Bunlar, evlatların(m)ızın zihin ve gönüllerine kodlanan kahramanlar. Çocukların(m)ızın, onlar gibi olmak istedikleri isimler!

Ben, kahraman derken üstün özelliklere sahip, süper güç, sahte, sanal bir kahraman olan SuperMAN’dan değil, MüslüMAN’dan bahsediyorum!

Kendinize ve çocuklarınıza bir kez daha yeni baştan anlatman(m)ız gereken MüslüMAN'dan! Öyle ki; dünya’nın tüm süper kahramanları MüslüMAN’lar içinden çıkmıştır! Zamanı büken, rüzgarı yöneten, denizlere hakim olan, dağları düren, tüm mahlukatla konuşabilen, göklere çıkan, ifritleri, cinleri emri altına alabilen, ateşin kendisini yakmadığı, fizikötesi, astral seyahatler yapabilen ve daha nice olağanüstü yetenekler lütfedilen gerçek kahramanlar.

Süper kahramanları başka MAN’larda aramak yerine, asıl kahraman olan MüslüMAN olmayı; çocuklarımızın zihin-gönül-akıl ve kalplerinde sistemize etmeli değil miyiz?

Hz. Hüseyin, 10 Muharrem Aşura’da tüm çocukların süper kahramanı olmalı değil midir?

Ve doğa üstü, fizik kurallarını altederek havayı, suyu, toprağı ve ateşi fiziki kurallarından çıkarabilen ve tüm güçlerini ‘’iyilik’’ için kullanan diğer tüm süper MüslüMAN karakterler rol model olması gerekenler değil midir?

Allah cc, yaratılıştan biz kullarına lütfettiği özel donanım ve yazılımları beş duyu organımızdan taşırarak, içsel-manevi duyu organlarımızın (meleke-hassa) farkına varmalıyız.

İçimizde ki MüslüMAN’ı uyandırmalıyız!

Her birimizin içinde bir Musa, bir İsa, bir Süleyman var! (aleyhimusselam)

Her çocuk ve genç bir Hüseyin, bir Alparslan, bir Fatih’tir aslında!

Her bir kızımız, kadınımız Zeyneb’dir, Meryem’dir, Asiye’dir, Belkıs’dır!

İçinde ki müslüMAN’ı uyandır!
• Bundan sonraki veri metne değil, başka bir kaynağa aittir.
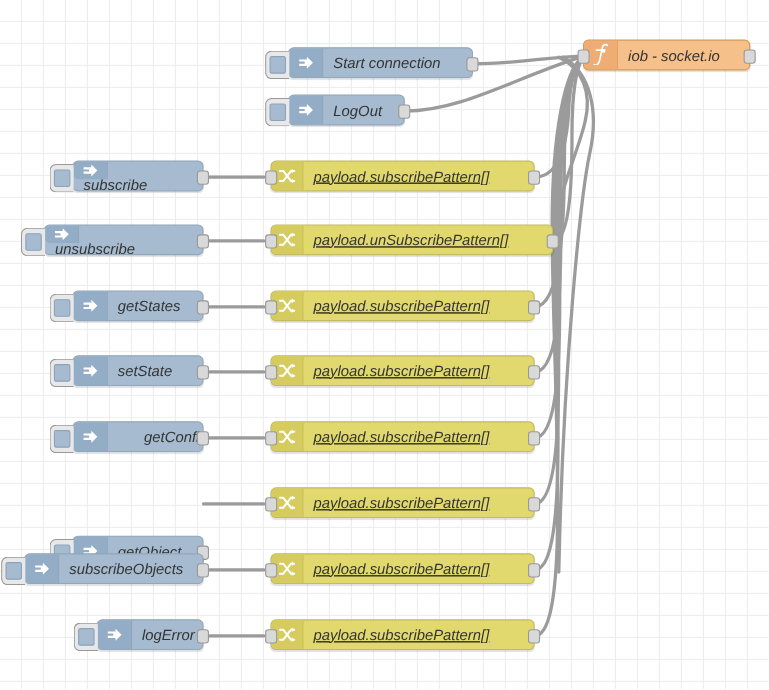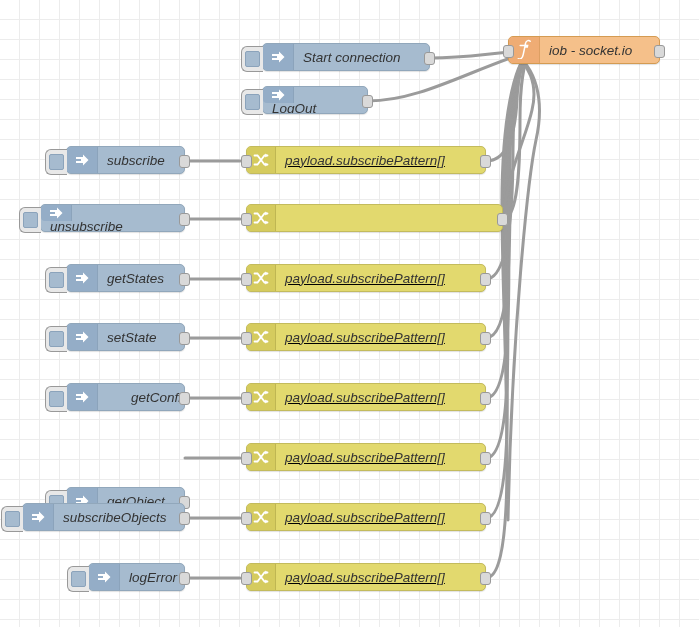--- a/index.html
+++ b/index.html
@@ -194,7 +194,7 @@
     <path class="wire" d="M 512,52 C 536,66 545,100 536,140 C 528,178 512,330 508,520"></path>
   </svg>
 
-  <div class="node func" style="left:508px; top:36px; width:152px;">
+  <div class="node func" style="left:530px; top:36px; width:152px;">
     <div class="func-icon">
       <svg class="glyph" width="14" height="20" viewBox="0 0 14 20" aria-hidden="true">
         <path d="M11.2 2.2c-.6-.6-1.6-.9-2.5-.6-1.3.4-2 1.7-2.3 3L6.1 6.6H8.6l-.3 1.5H5.8l-1.6 7.6c-.3 1.6-.9 3.2-2.3 4-.8.5-1.9.5-2.6 0" fill="none" stroke="#ffffff" stroke-width="1.5" stroke-linecap="round" transform="translate(2,0)"></path>

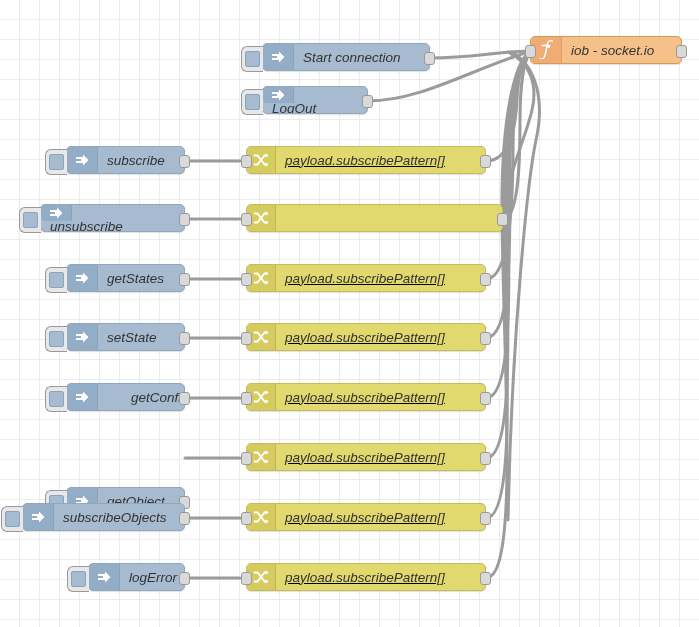--- a/index.html
+++ b/index.html
@@ -219,7 +219,7 @@
     <div class="port out"></div>
   </div>
 
-  <div class="node inject" style="left:262px; top:86px; width:106px;flex-direction:column;">
+  <div class="node inject" style="left:262px; top:86px; width:106px;">
     <div class="inject-btn">
         <i></i>
       </div>

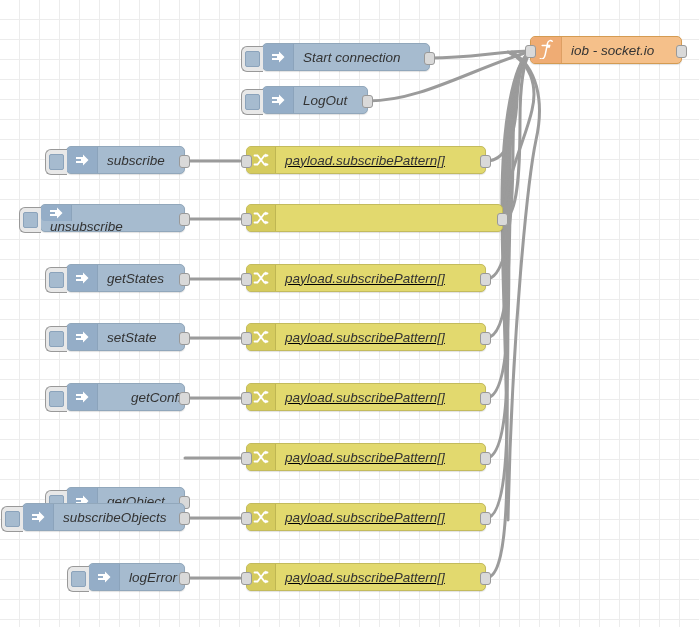--- a/index.html
+++ b/index.html
@@ -232,7 +232,7 @@
     <div class="port out"></div>
   </div>
 
-  <div class="node inject" style="left:66px; top:146px; width:119px;">
+  <div class="node inject" style="left:66px; top:146px; width:119px;flex-direction:column;">
     <div class="inject-btn">
         <i></i>
       </div>

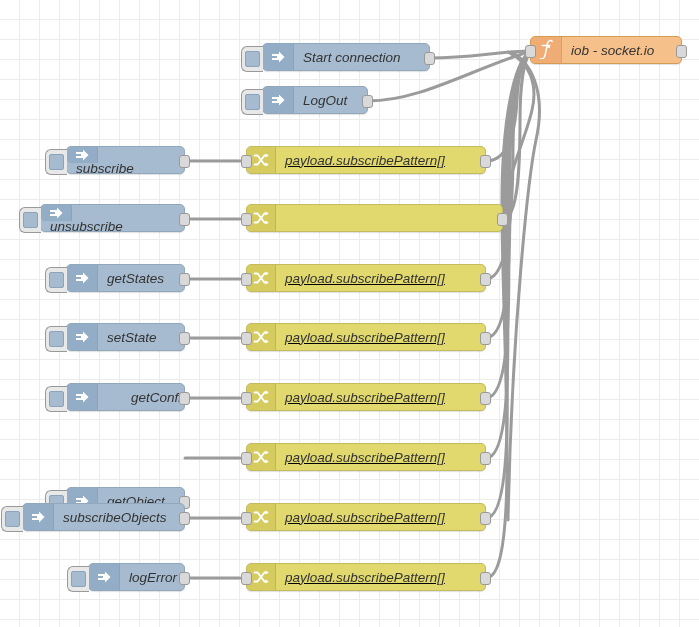--- a/index.html
+++ b/index.html
@@ -359,6 +359,7 @@
         <path d="M12.2 10.4l2.6 2.1-2.6 2.1z" fill="#ffffff"></path>
       </svg>
     </div>
+    <div class="node-label">payload.unSubscribePattern[]</div>
     <div class="port in"></div>
     <div class="port out"></div>
   </div>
Hem kendinin ve hem de evladının!

Sevdiklerinin ve seni sevenlerin!

Unutma o potansiyel sen de var!

Yazıyı buraya kadar sabırla okuyan kardeşim, tabi ki, ‘’gel, uçalım-kaçalım süper kahraman olalım’’ demiyorum!

Gel, MüslüMAN olalım diyorum!

وَمَنْ اَحْسَنُ قَوْلًا مِمَّنْ دَعَٓا اِلَى اللّٰهِ وَعَمِلَ صَالِحًا وَقَالَ اِنَّن۪ي مِنَ الْمُسْلِم۪ينَ

İnsanları Allah’a kul olmaya çağıran, güzel ve yararlı işler yapan ve “Ben, tam bir teslimiyetle Allah’ın hükümlerine boyun eğen bir MÜSLÜMAN’ım!” diyen kimseden daha güzel sözlü kim olabilir?

Fussilet Suresi 33

يَٓااَيُّهَاالَّذ۪ينَ اٰمَنُٓوا اٰمِنُوا

Ey İman edenler! İman edin…

Nisa 136

Bülent Deniz - Habervakti.com Genel Koord.

@bulentdenizim

www.bulentdeniz.com

(*) İnisiyasyon:  Literatürümüzde sufilerin’seyr-ü süluk’’ sürecine benzer. Ancak, Kabalist-Satanist-Esoterik karanlık yapılarda, Lusifer (şeytana) tam bağlılık adına;  “bireyin spiritüel gelişimi için, ‘spiritüel tesir’i alıp aktarabilen bir üstadın kararlı-sert ve sürekli kontrolü altında, bir düzen ve disiplin içinde, sınavlara dayalı tarzda, metotlu olarak eğitimi” ifade eder.